У него еще в ранней юности возникли своеобразные болезненные ощущения: пробегали мурашки по спине или дергался уголок рта, если, например, он видел, как прачка выжимает мокрое белье. С годами они не проходили. Он и сегодня страдал, когда слышал, как разрывают ткань, трут пальцем по куску мела, ощупывают шелк.

Невоздержанность в холостяцких привычках, утомительная работа ума усилили врожденный невроз, истощили кровь, и без того в их роду истощенную. В Париже дез Эссенту пришлось пройти курс гидротерапии, так как у него дрожали руки и были сильнейшие невралгические боли. От них перекашивалось лицо, стучало в висках, кололо в венах, тошнило, причем тошноту можно было перебороть, только если лечь на спину и погасить свет.

Когда он угомонился и упорядочил свою жизнь, то невралгия прекратилась. Теперь она вернулась в новом виде: перестала болеть голова, зато раздулся живот, по кишкам как будто провели раскаленным утюгом, рези не отпускали, но были безрезультатны. Потом появился нервный кашель, сухой, раздирающий. Он будил и душил его, начинаясь и прекращаясь в одно и то же мгновение. Наконец, пропал аппетит, стали мучить боли в желудке, изжога. После каждой еды дез Эссента раздувало, застегнутый жилет и брюки давили нестерпимо.

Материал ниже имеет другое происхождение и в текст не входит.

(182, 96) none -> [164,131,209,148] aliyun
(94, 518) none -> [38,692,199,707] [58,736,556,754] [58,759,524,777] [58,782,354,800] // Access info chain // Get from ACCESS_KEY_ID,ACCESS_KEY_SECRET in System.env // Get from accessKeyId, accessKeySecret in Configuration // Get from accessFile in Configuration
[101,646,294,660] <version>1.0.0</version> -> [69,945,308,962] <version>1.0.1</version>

Он отказался от вина, кофе, чая, перешел на молоко, стал обливаться холодной водой и усердно принимать асса-фетиду, валерьяновые капли, хинин. Он отважился даже выйти из дому, попробовал прогуливаться за городом и по окрестностям, от зачастивших дождей безмолвным и опустевшим; силился размяться, походить пешком, отказался, в качестве крайней меры, от чтения. И тогда, изнемогая от скуки, он вздумал наконец вернуться к занятиям, которые, поселившись в Фонтенее, отложил из лени и ненависти ко всякому беспокойству.

Дать себя околдовать дивному языку, а также прийти в волнение от чудесных определений, и очень точных, и вместе с тем говорящих знатоку о потустороннем, дез Эссент уже не мог и решил поэтому закончить работу по домашнему обустройству и обзавестись в теплице дорогими и редко встречающимися цветами, а иначе говоря, занявшись конкретным делом, развеяться и успокоить свои нервы и мозг. Дез Эссент надеялся, что эта яркая и причудливая палитра хоть как-то заменит ему краски языка, которых он в данный момент лишился, посадив себя на литературную диету.

Глава VIII

Дез Эссент всегда был без ума от цветов, но прежде, в Жютиньи, он любил их все подряд без разбора, а теперь его чувство сосредоточилось на одном.

Дез Эссент с давних пор не выносил те непритязательные растения, которые в неизменно мокрых горшках продавались под зелеными навесами и рыжими зонтиками парижских рынков.

Одновременно с утончением его литературных вкусов и пристрастий, самым тонким и взыскательным отбором круга чтения, а также ростом отвращения ко всем общепринятым идеям отстоялось и его чувство к цветам. Оно сделалось по-возвышенному чистым и, в определенном смысле, рафинированным.